Look for the word "margin" in the entries below, then copy every line that has it.

Screenshot and code edit data:
************

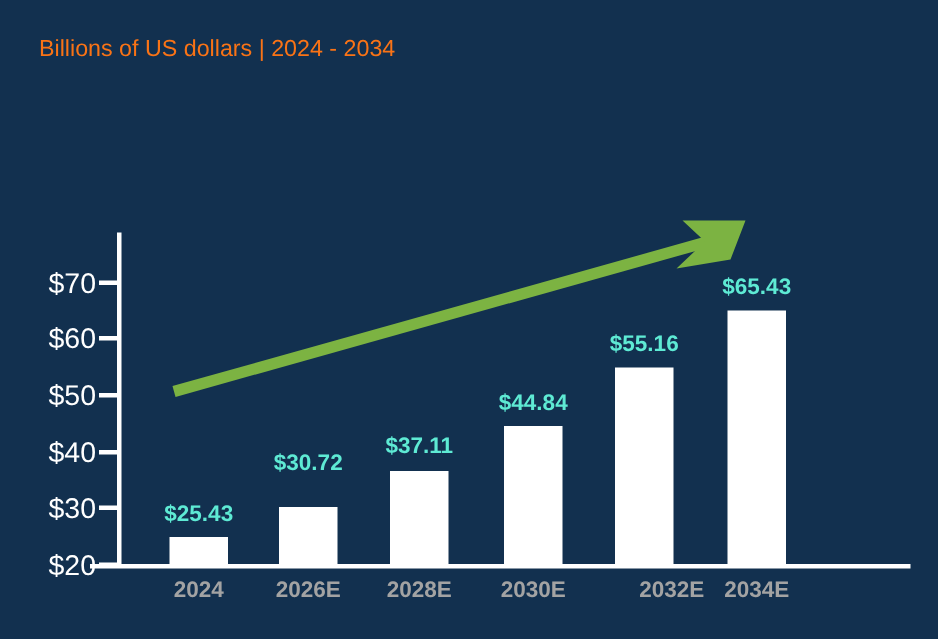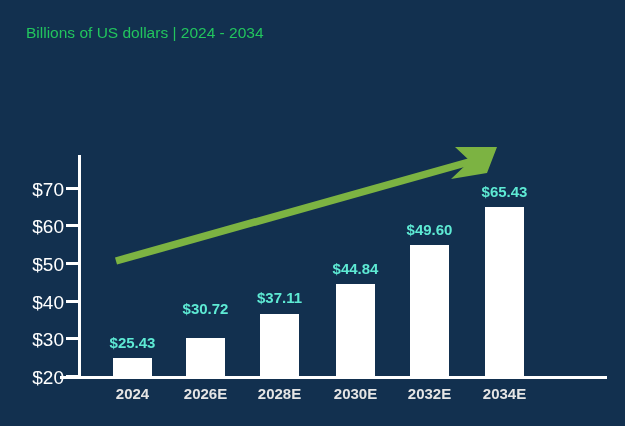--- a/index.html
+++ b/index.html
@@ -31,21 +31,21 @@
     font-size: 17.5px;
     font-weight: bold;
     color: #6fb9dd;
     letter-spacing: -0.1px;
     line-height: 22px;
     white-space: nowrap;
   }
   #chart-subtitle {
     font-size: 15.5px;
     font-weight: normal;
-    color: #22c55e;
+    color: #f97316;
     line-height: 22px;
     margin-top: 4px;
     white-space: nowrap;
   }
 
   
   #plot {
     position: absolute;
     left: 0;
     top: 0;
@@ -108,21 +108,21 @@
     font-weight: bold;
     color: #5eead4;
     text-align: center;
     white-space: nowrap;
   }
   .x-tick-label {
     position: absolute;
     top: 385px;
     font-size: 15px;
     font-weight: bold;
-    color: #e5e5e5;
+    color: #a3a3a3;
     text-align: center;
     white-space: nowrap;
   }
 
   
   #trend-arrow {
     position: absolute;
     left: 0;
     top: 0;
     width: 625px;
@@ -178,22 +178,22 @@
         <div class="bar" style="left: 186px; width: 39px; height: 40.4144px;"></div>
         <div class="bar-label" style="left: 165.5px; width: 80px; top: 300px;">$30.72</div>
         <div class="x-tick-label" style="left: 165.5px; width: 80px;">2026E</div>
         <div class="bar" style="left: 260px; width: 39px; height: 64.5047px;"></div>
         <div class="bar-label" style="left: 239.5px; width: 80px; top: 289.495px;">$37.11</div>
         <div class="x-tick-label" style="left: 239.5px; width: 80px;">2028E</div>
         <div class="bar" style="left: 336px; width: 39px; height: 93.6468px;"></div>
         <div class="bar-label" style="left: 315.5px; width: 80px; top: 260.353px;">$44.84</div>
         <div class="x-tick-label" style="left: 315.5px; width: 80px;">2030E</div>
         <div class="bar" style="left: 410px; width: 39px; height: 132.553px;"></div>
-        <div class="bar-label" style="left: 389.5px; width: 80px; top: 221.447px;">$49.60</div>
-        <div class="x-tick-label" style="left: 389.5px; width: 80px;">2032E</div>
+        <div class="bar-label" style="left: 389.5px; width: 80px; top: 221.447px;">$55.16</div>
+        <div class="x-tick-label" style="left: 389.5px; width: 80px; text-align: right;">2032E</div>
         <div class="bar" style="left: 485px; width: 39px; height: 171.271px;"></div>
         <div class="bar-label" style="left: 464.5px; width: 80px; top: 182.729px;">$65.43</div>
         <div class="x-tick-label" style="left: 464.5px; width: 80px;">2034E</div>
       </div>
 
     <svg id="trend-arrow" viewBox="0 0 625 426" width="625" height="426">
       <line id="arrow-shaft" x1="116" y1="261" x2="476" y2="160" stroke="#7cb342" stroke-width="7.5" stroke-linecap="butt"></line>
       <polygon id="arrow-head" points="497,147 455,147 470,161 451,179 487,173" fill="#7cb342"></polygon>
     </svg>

************

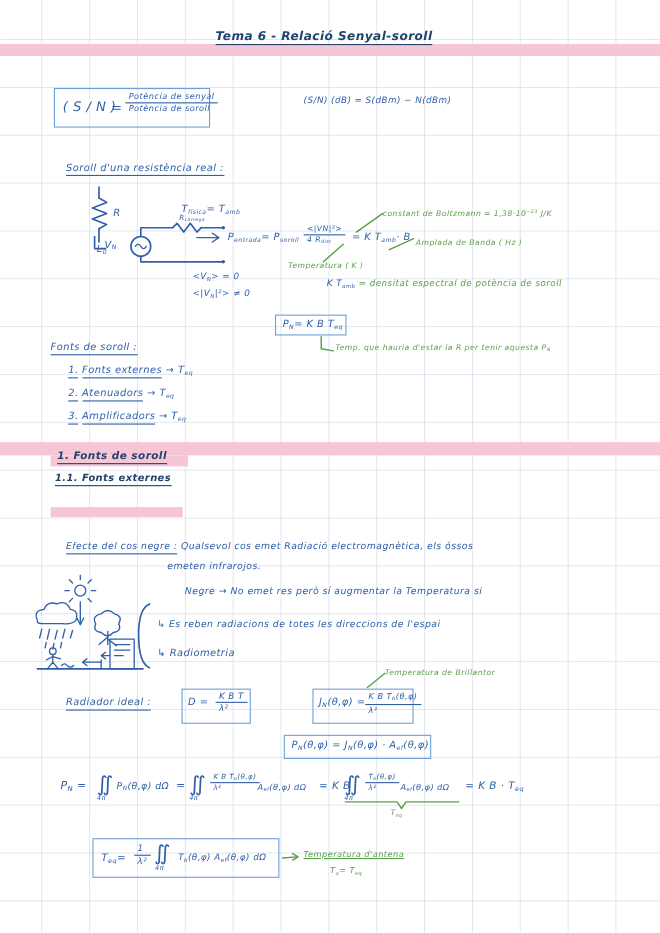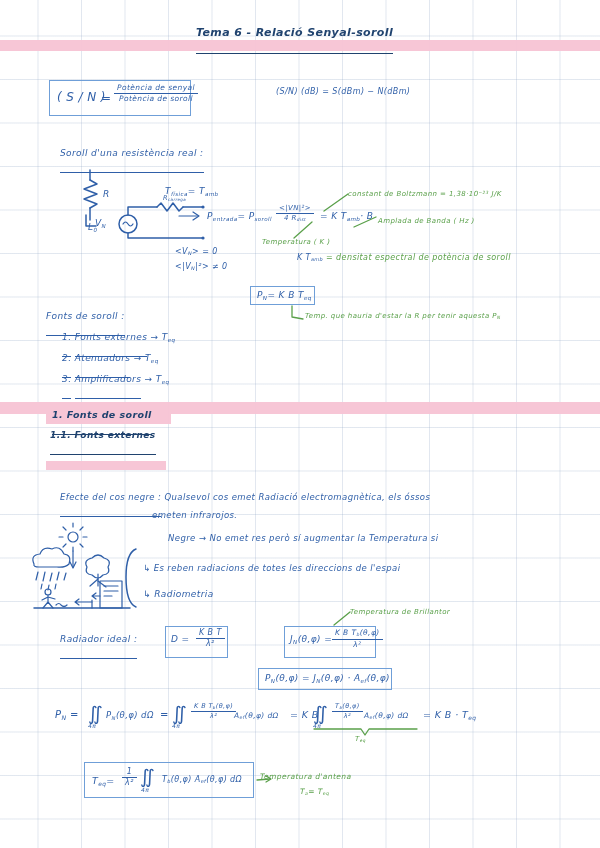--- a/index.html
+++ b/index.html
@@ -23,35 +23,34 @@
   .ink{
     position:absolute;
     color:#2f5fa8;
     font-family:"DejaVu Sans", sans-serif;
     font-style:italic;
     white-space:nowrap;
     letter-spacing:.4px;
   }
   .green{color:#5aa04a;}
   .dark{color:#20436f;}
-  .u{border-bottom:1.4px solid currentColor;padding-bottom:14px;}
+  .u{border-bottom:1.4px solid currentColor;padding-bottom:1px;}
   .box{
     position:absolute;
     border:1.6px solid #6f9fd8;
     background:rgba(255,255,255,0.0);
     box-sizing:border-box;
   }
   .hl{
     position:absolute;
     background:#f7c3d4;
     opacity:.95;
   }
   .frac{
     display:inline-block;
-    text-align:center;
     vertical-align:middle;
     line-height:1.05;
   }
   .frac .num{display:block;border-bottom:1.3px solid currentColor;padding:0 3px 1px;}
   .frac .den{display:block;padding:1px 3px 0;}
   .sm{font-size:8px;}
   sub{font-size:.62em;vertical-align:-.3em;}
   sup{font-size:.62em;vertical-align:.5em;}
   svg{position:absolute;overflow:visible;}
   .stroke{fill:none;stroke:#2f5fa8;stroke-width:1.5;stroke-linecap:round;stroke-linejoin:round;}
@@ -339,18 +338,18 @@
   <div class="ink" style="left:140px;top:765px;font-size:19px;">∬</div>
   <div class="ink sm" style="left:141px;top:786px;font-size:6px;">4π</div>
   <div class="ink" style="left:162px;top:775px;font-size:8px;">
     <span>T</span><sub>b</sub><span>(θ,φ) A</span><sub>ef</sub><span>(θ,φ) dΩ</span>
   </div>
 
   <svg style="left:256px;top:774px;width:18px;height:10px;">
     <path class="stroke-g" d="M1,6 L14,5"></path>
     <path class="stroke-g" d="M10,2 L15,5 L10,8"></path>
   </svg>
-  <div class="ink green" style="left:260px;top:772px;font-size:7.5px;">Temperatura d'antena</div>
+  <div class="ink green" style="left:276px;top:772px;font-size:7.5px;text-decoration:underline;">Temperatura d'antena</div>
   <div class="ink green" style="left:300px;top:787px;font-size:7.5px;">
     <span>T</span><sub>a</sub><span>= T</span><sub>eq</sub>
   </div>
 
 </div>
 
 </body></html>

************

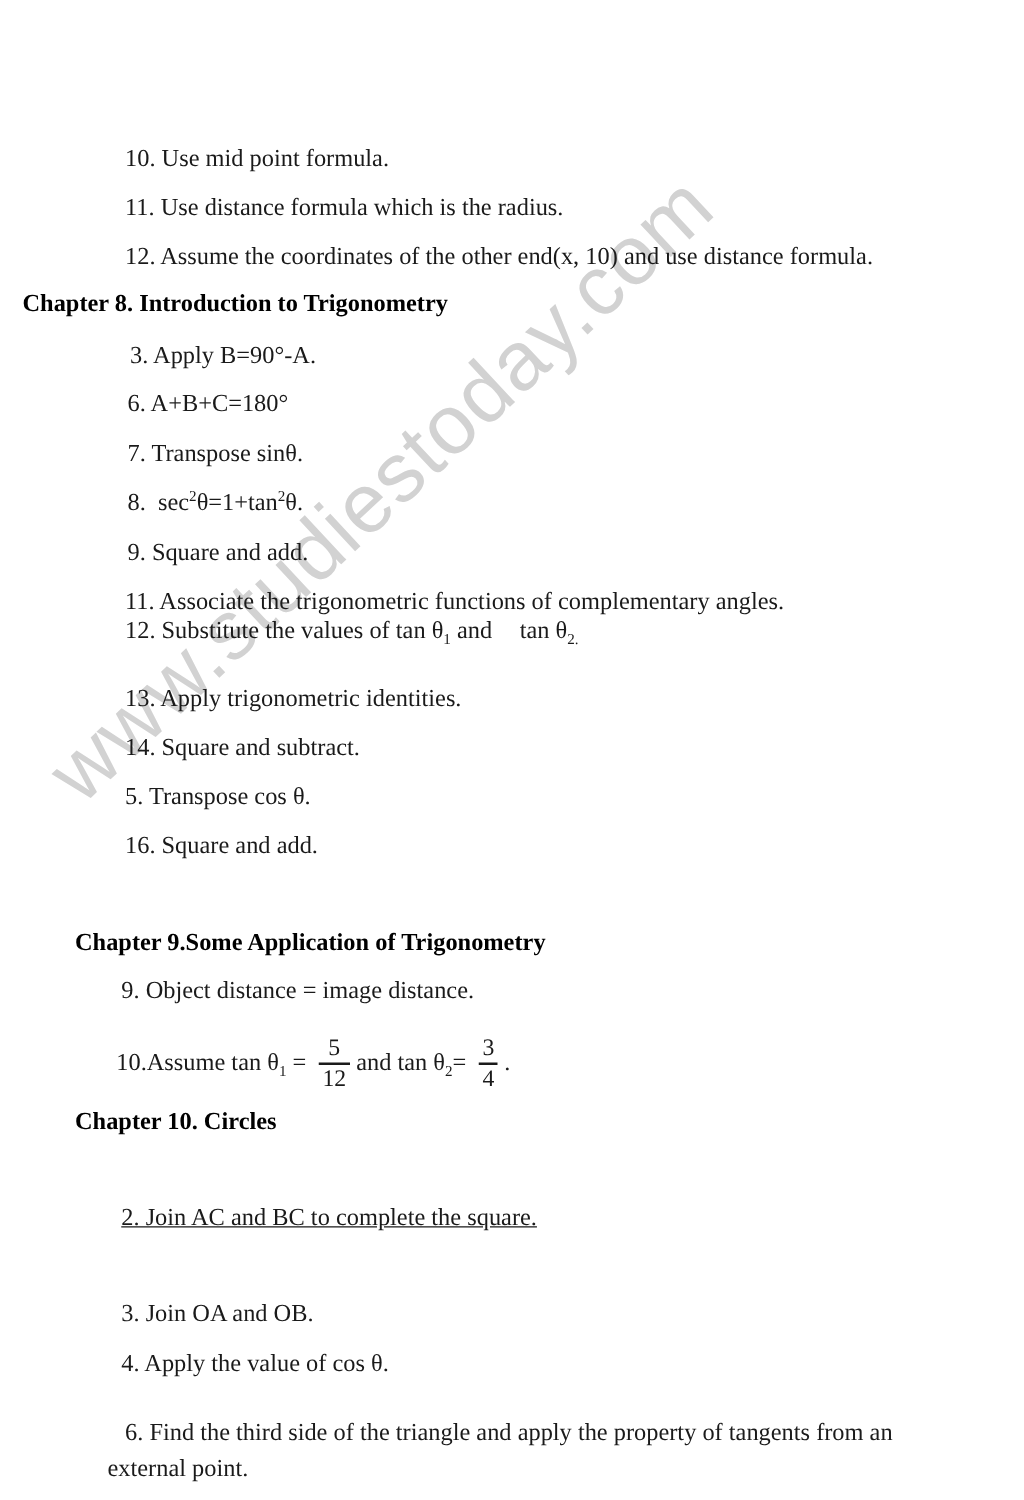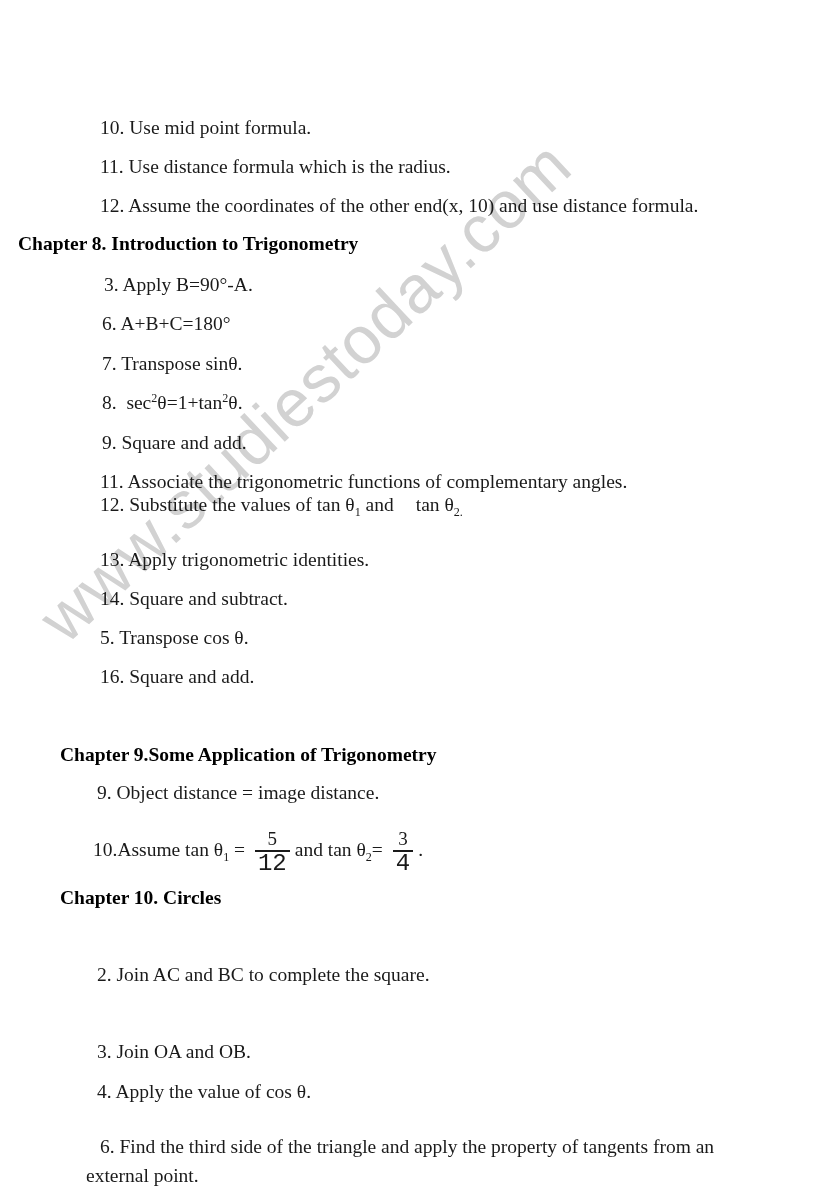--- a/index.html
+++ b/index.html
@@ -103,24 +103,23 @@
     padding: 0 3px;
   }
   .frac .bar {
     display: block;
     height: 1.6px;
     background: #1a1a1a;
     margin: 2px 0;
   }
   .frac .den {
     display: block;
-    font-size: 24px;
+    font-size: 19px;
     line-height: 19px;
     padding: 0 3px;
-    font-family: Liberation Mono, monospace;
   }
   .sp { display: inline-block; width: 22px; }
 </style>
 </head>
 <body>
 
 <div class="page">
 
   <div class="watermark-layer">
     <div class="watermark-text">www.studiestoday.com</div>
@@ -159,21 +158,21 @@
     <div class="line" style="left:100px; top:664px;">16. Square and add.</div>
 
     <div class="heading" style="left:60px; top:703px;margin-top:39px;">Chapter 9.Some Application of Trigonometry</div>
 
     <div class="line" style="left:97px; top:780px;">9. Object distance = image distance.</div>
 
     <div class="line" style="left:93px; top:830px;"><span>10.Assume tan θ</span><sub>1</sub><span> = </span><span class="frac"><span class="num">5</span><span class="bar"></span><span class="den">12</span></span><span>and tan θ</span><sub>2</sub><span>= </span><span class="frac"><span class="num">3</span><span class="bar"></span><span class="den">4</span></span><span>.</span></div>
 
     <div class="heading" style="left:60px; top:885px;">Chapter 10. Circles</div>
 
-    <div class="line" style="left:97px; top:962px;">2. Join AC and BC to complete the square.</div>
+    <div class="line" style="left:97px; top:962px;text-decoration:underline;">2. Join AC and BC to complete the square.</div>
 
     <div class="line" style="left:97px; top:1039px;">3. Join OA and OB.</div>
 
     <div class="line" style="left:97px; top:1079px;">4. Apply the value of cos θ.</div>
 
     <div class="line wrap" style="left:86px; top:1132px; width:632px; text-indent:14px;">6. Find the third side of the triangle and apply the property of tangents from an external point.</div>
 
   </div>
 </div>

************

[Problem solution]
     margin-top: 4px;
     margin: 2px 0;
     <div class="heading" style="left:60px; top:703px;margin-top:39px;">Chapter 9.Some Application of Trigonometry</div>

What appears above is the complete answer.